# Exercise instructions
Here is the listing. Report each line in it that contains the string "Satellite".

# Exercise input
[Start of section]

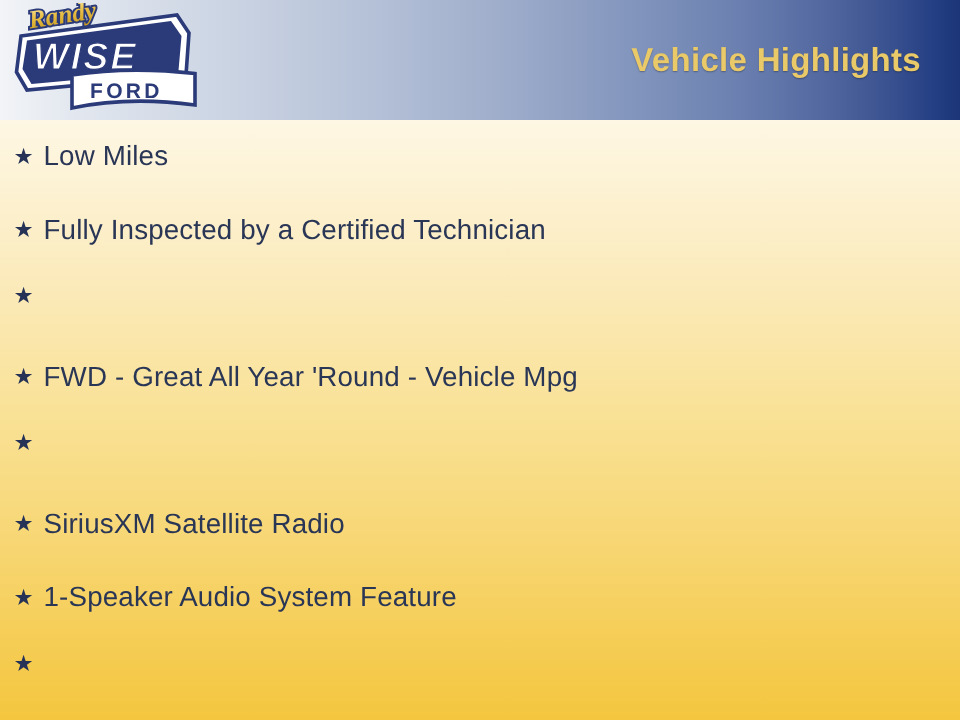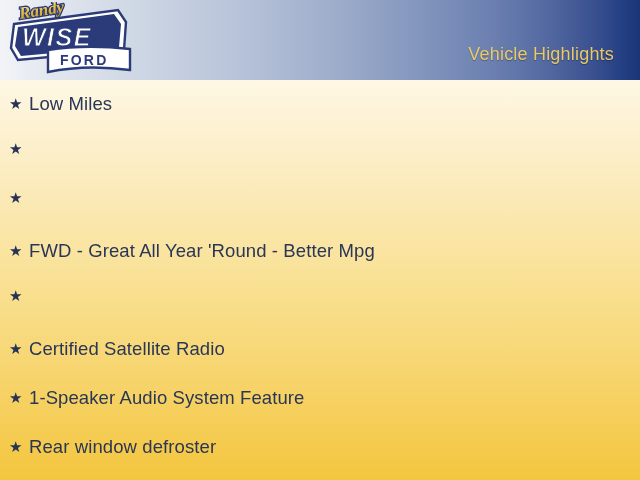--- a/index.html
+++ b/index.html
@@ -74,9 +74,9 @@
   #header-title {
     position: absolute;
     right: 26px;
-    top: 44px;
-    font-size: 18px;
-    font-weight: 400;
+    top: 27px;
+    font-size: 22px;
+    font-weight: 700;
     letter-spacing: 0.2px;
     color: #e9c968;
     text-shadow: 0 1px 1px rgba(0,0,0,0.30);

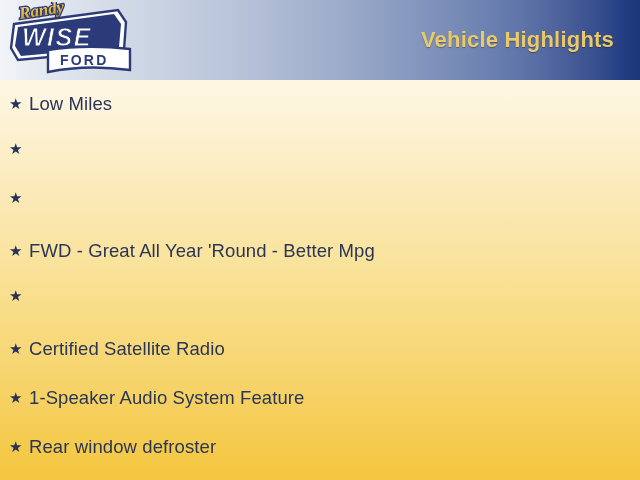--- a/index.html
+++ b/index.html
@@ -168,6 +168,7 @@
     </li>
     <li class="highlight-row">
       <span class="star-icon">★</span>
+      <span class="highlight-label">Fully Inspected by a Certified Technician</span>
     </li>
     <li class="highlight-row">
       <span class="star-icon">★</span>

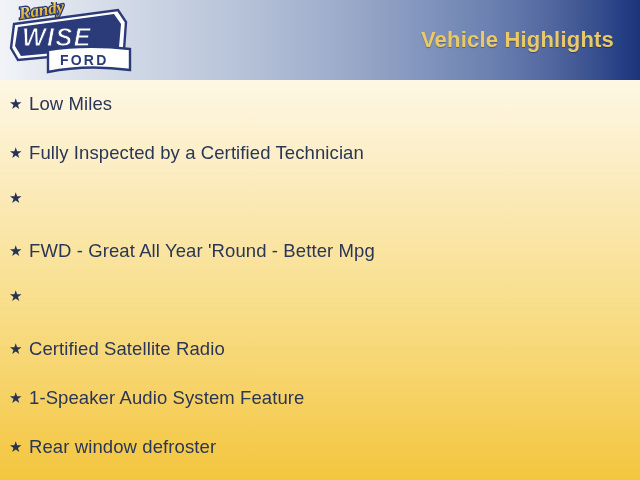--- a/index.html
+++ b/index.html
@@ -175,7 +175,7 @@
     </li>
     <li class="highlight-row">
       <span class="star-icon">★</span>
-      <span class="highlight-label">FWD - Great All Year 'Round - Better Mpg</span>
+      <span class="highlight-label">FWD - Great All Year 'Round - Vehicle Mpg</span>
     </li>
     <li class="highlight-row">
       <span class="star-icon">★</span>

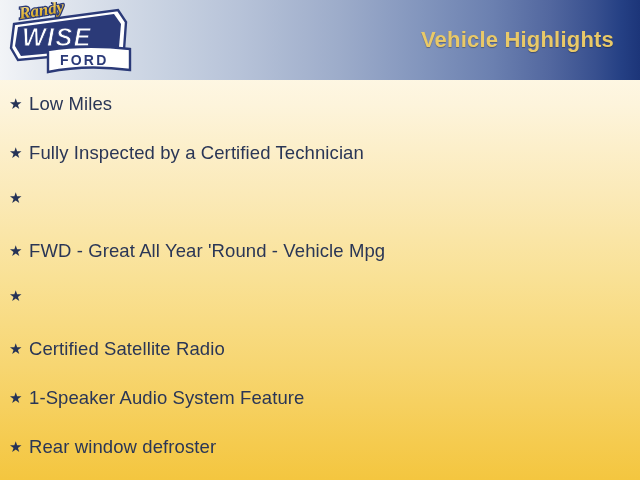--- a/index.html
+++ b/index.html
@@ -182,7 +182,7 @@
     </li>
     <li class="highlight-row">
       <span class="star-icon">★</span>
-      <span class="highlight-label">Certified Satellite Radio</span>
+      <span class="highlight-label">SiriusXM Satellite Radio</span>
     </li>
     <li class="highlight-row">
       <span class="star-icon">★</span>

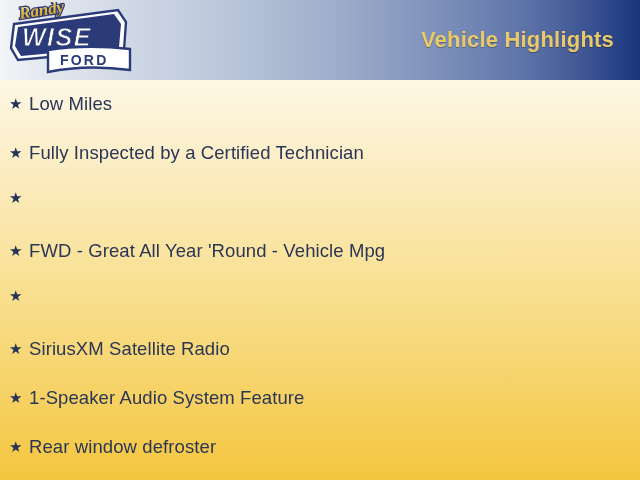--- a/index.html
+++ b/index.html
@@ -190,7 +190,6 @@
     </li>
     <li class="highlight-row">
       <span class="star-icon">★</span>
-      <span class="highlight-label">Rear window defroster</span>
     </li>
   </ul>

[End of section]

# Answer to this exercise
-      <span class="highlight-label">Certified Satellite Radio</span>
+      <span class="highlight-label">SiriusXM Satellite Radio</span>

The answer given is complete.